=== Begin Enclosure ===

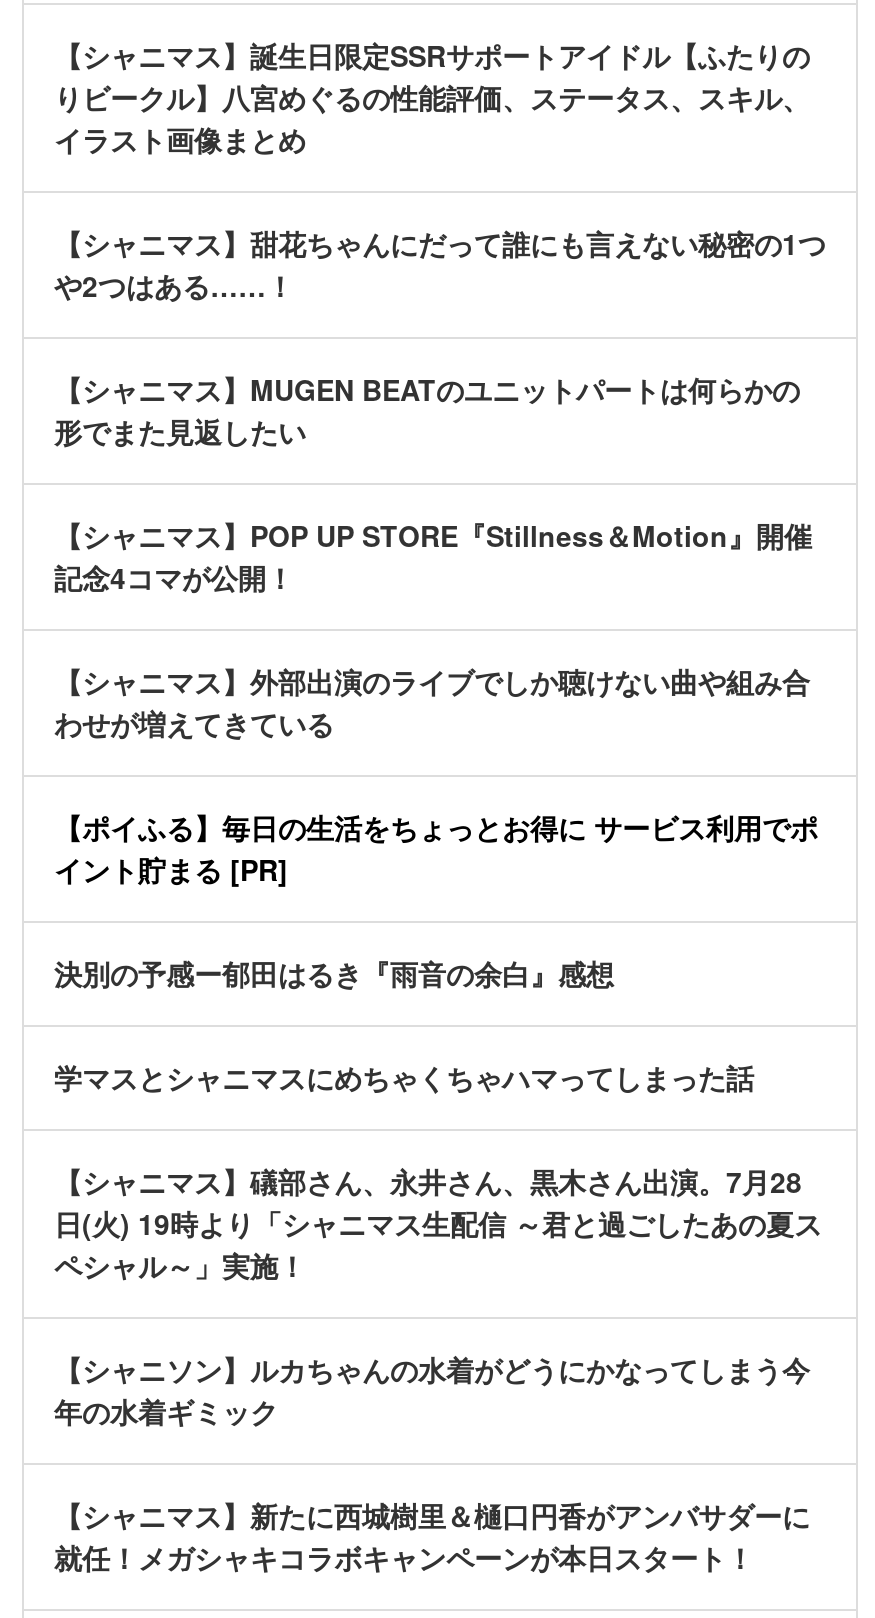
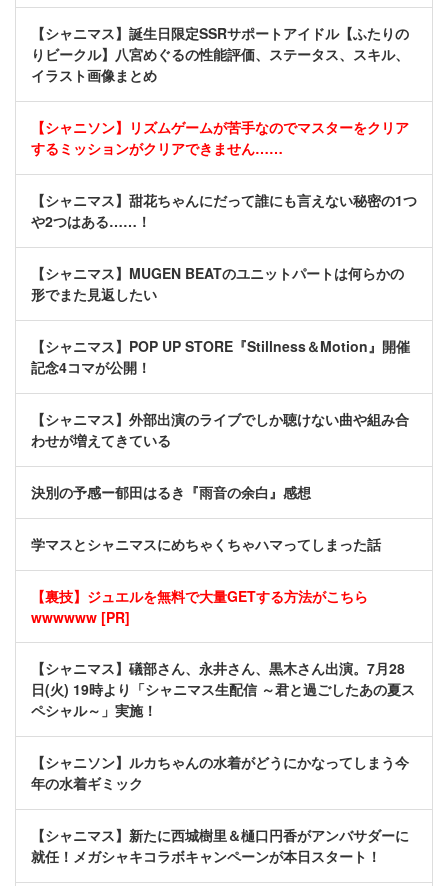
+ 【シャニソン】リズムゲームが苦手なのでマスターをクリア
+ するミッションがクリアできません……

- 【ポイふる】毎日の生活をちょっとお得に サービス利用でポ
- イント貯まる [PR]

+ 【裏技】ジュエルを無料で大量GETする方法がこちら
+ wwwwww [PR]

=== End Enclosure ===
=== Begin Enclosure ===

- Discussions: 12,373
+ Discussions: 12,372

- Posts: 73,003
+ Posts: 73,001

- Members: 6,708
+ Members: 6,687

=== End Enclosure ===
=== Begin Enclosure ===

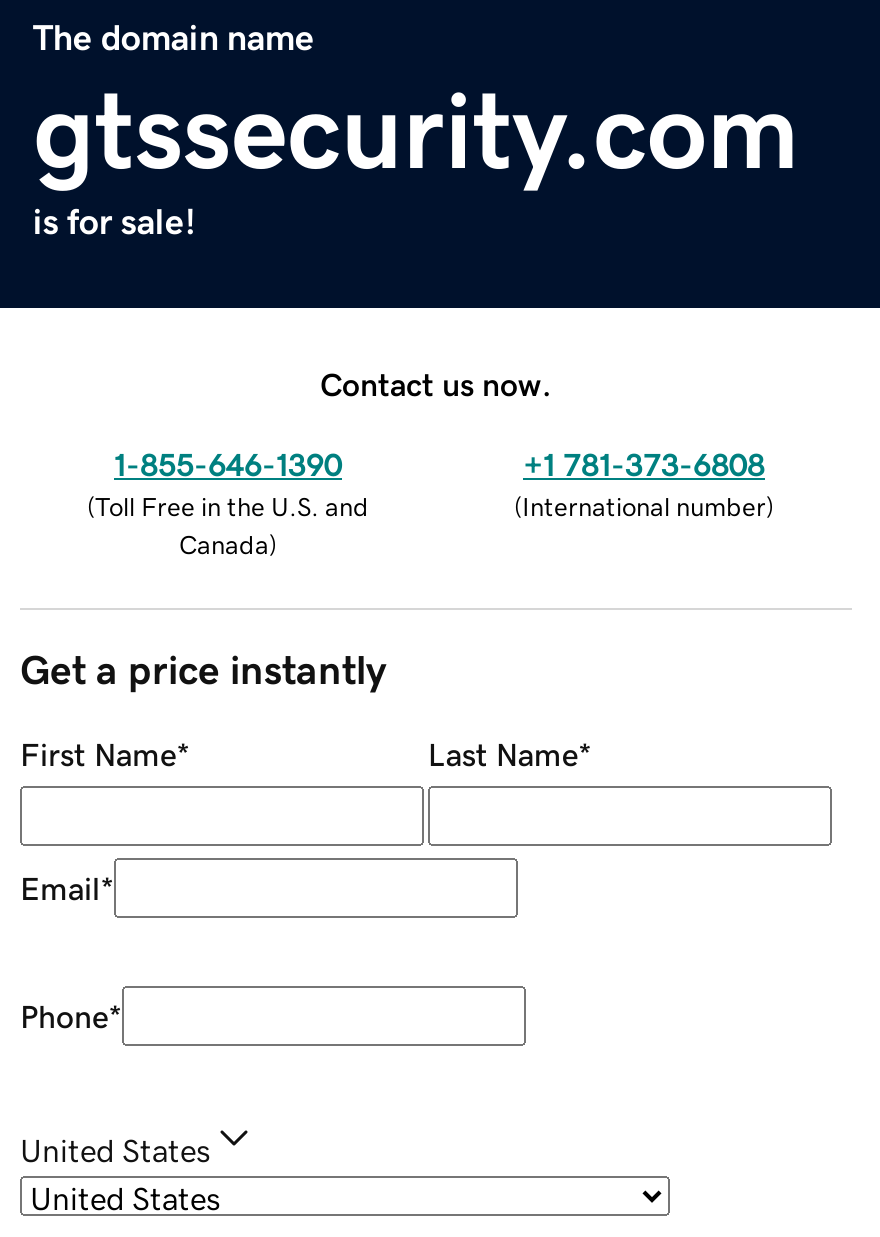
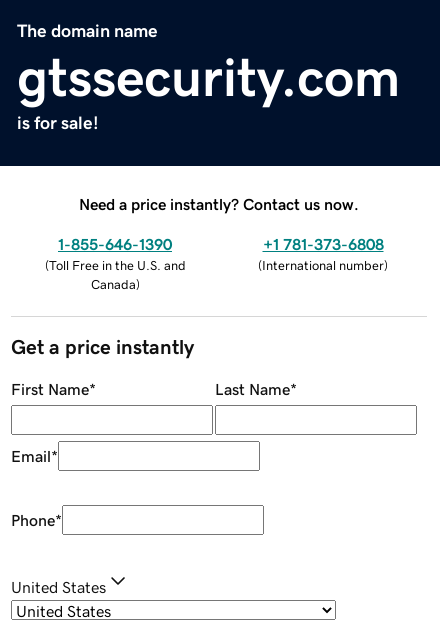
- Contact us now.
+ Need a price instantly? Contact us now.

=== End Enclosure ===

**Exercise details**
Look in the material above for the line with "- Contact us now." and the line with "instantly? Contact us now.", and transcribe exactly those lines and all lines between them, nothing more.

**Your response**
- Contact us now.
+ Need a price instantly? Contact us now.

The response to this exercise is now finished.